Malaysian officials announced on Thursday the arrest of 11 suspects believed to be part of a hacktivist group that defaced government websites during late January.
The group, calling itself Anonymous Malaysia, defaced 17 websites for local governments and universities, according to posts they made on a Facebook page earlier this month.
The defacements were part of a campaign the group called #OpsWakeUp21, during which they wanted to highlight the poor security of government websites by posting warning messages on their front pages (see screenshot above).
Malaysian authorities started an investigation after the attacks took place in late January, and 11 suspects were arrested on Wednesday.
According to local reports, the suspects were aged between 22 and 40, and from Pahang, Johor, Perak, and the Klang Valley regions.
Similar hacktivism activity reported in Myanmar
The arrests come after earlier this week, another hacktivist group, named the Myanmar Hackers, defaced sites for the Myanmar military, state-run broadcaster MRTV, the Central Bank, the Port Authority, the Food and Drug Administration, and local law enforcement.
The cyber intrusions and website defacements were part of nationwide protests against the current government, which illegitimately seized power earlier this month following a military coup.
On February 1, the Myanmar military leadership ordered the arrest of members of the National League for Democracy party, along with its leader Aung San Suu Kyi, which convincingly won the November 2020 elections after soundly defeating the military’s representatives.

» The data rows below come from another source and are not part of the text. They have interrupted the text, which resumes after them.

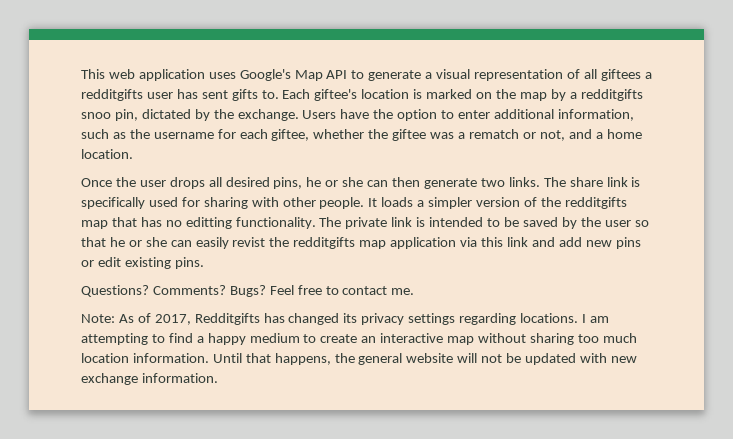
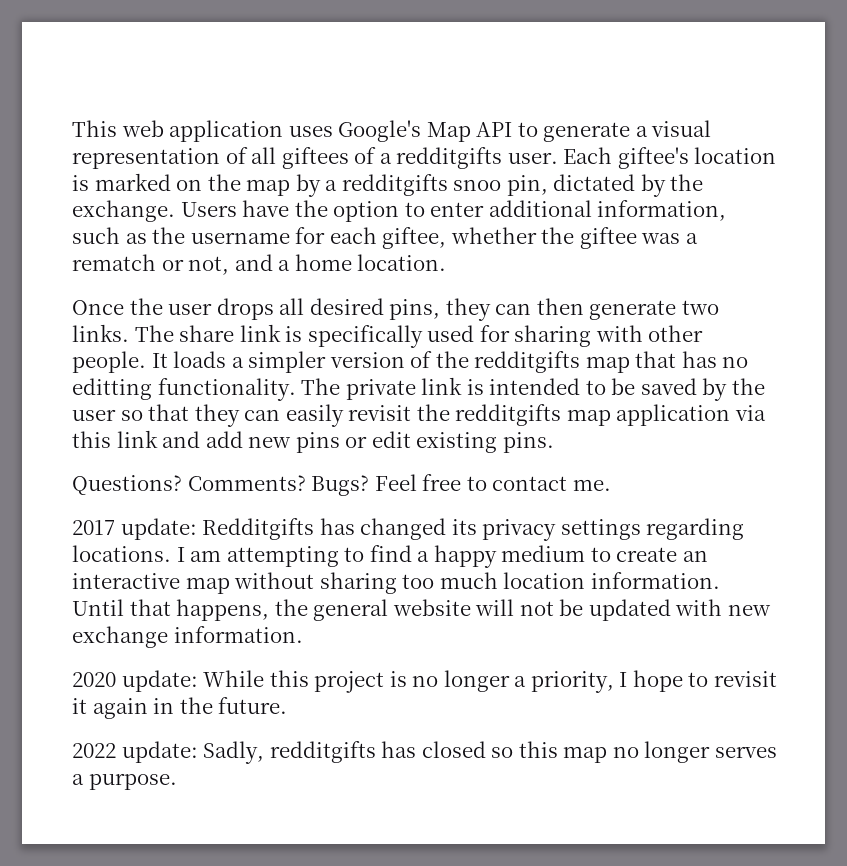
[644,72,652,79] [81,89,279,101] a redditgifts user has sent gifts to. -> [354,147,558,169] of a redditgifts user.
[306,177,364,187] he or she -> [445,298,491,321] they
[109,237,167,247] he or she -> [194,404,240,427] they
[232,237,266,247] revist -> [348,405,412,421] revisit
[81,313,191,325] Note: As of 2017, -> [72,518,197,540] 2017 update:
(218, 378) none -> [72,670,777,693] [72,697,288,719] [72,741,777,764] [72,773,177,790] // 2020 update: While this project is no longer a priority, I hope to revisit it again in the future. // 2022 update: Sadly, redditgifts has closed so this map no longer serves a purpose.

Mass public protests have been taking place since the coup, in a country that just years before escaped from the rule of another failed junta regime.
Since the coup, the government has attempted several times to shut down internet access for the entire country, has blocked access to social networks to prevent citizens from organizing new protests, and is currently trying to pass a new draconian security law that would allow it to easier and unfettered access to any user’s personal data and browsing history.
An initial version of this article reported the arrests as members of the Myanmar Hackers group due to a misunderstanding in a source.